_ASSIGNED TASK_. Only one stretch of the records below is wanted: the lines from the one holding "quote number: M2020/907 -> M2020/117" through the one holding "60g White Sesame". Return it exactly, both ends included.

_TASK MATERIAL_.

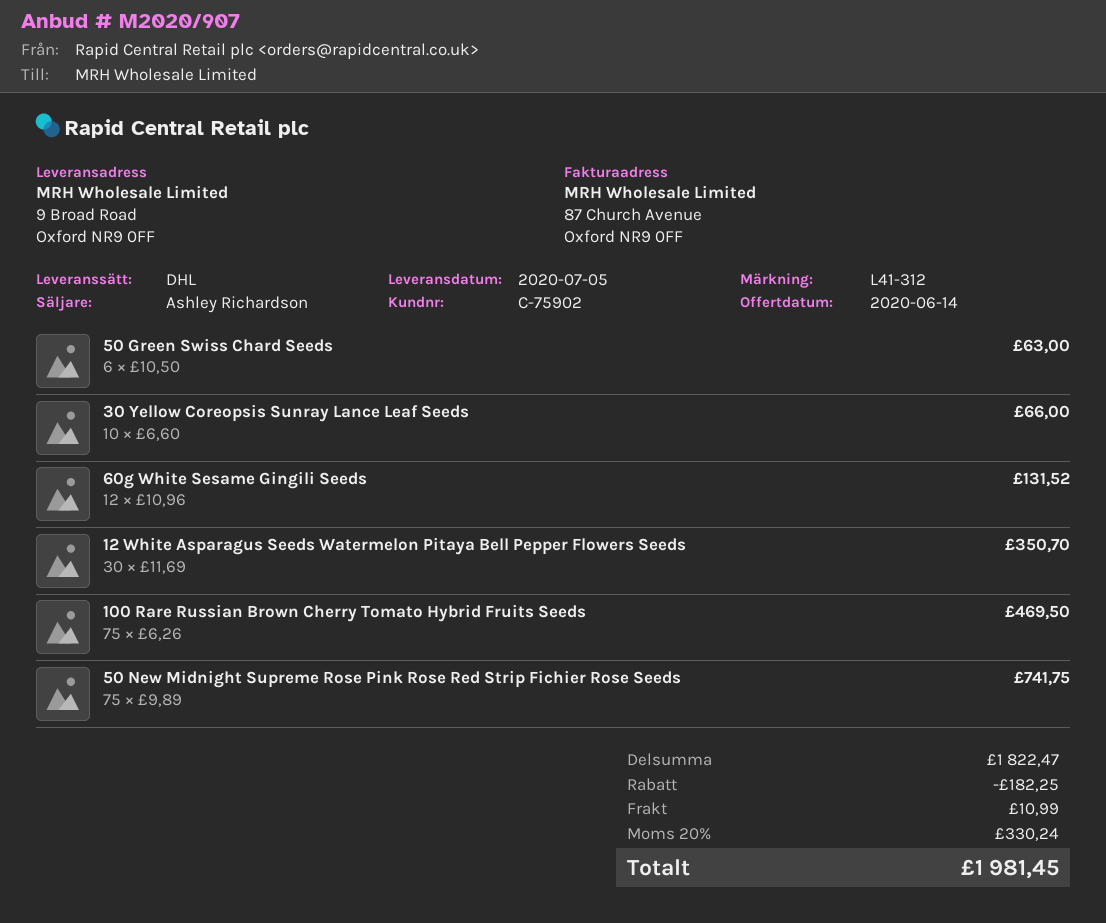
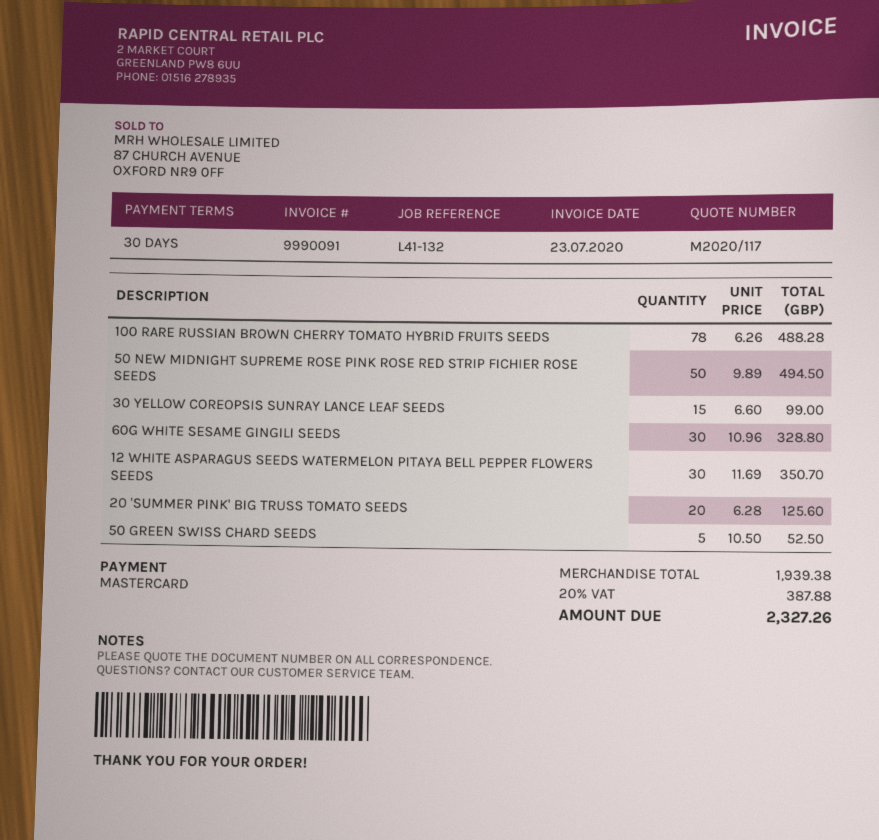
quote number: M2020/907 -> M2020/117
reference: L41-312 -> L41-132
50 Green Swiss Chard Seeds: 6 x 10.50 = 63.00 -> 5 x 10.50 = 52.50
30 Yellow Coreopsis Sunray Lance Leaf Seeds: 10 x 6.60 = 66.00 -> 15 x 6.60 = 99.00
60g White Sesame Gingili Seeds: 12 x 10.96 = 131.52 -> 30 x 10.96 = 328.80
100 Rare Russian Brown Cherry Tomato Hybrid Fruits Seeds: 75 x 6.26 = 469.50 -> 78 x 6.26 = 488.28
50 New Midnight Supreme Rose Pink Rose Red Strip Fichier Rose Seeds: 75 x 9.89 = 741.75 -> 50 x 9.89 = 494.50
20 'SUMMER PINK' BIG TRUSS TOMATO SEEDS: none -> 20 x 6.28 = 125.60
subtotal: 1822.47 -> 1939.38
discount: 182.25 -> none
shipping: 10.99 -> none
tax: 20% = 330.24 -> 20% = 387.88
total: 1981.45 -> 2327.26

* * *

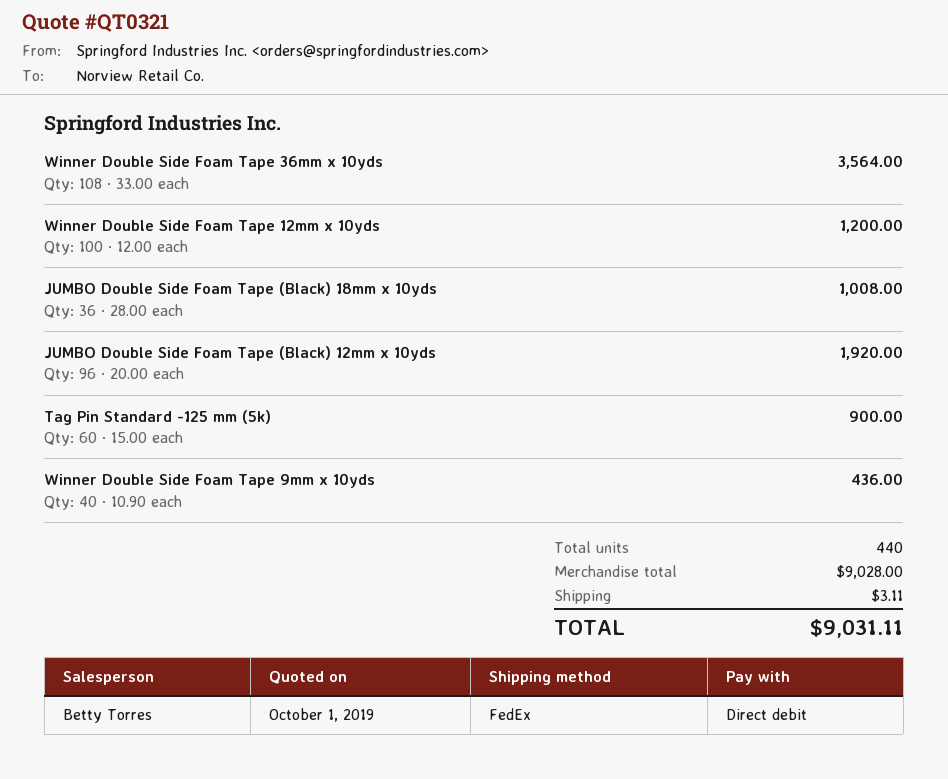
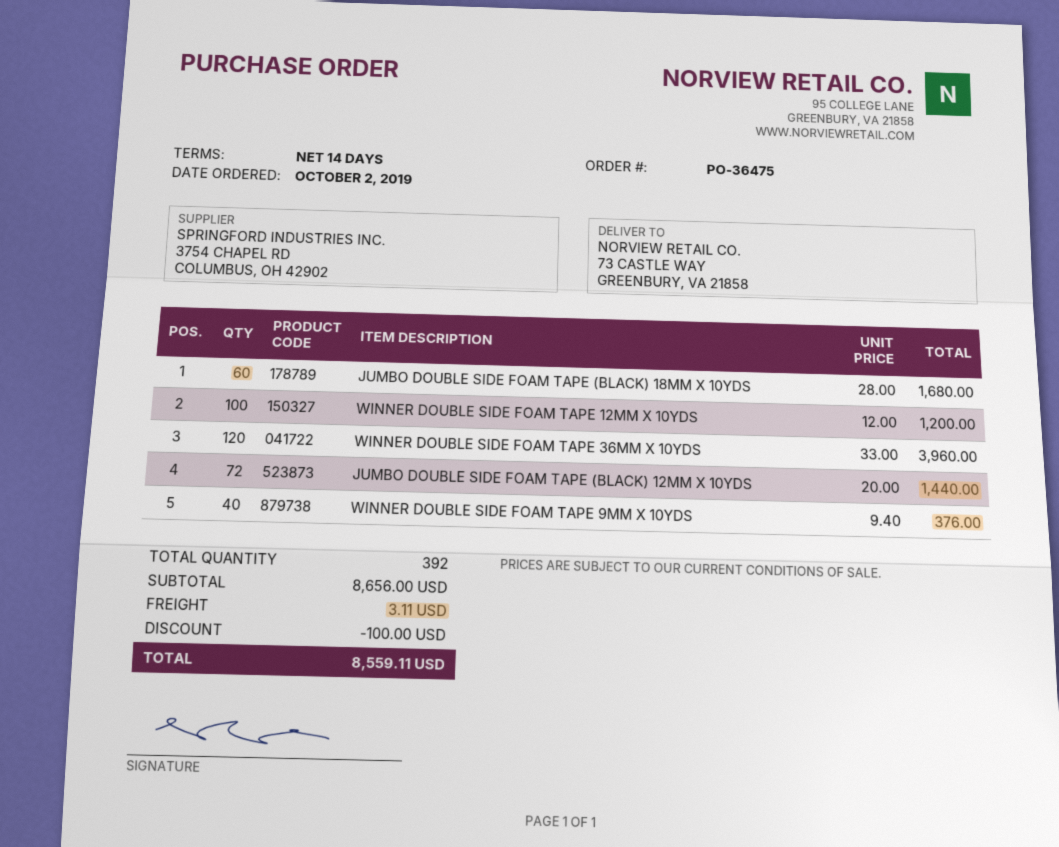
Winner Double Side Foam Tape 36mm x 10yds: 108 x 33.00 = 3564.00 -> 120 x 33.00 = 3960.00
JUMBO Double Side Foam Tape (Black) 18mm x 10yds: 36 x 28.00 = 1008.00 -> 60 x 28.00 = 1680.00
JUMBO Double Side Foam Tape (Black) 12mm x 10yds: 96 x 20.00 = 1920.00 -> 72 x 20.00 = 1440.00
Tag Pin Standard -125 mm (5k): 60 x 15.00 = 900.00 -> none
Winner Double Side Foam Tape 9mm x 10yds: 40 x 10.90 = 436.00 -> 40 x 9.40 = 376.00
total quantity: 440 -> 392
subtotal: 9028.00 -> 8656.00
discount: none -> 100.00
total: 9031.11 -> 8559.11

_RESULT_.
quote number: M2020/907 -> M2020/117
reference: L41-312 -> L41-132
50 Green Swiss Chard Seeds: 6 x 10.50 = 63.00 -> 5 x 10.50 = 52.50
30 Yellow Coreopsis Sunray Lance Leaf Seeds: 10 x 6.60 = 66.00 -> 15 x 6.60 = 99.00
60g White Sesame Gingili Seeds: 12 x 10.96 = 131.52 -> 30 x 10.96 = 328.80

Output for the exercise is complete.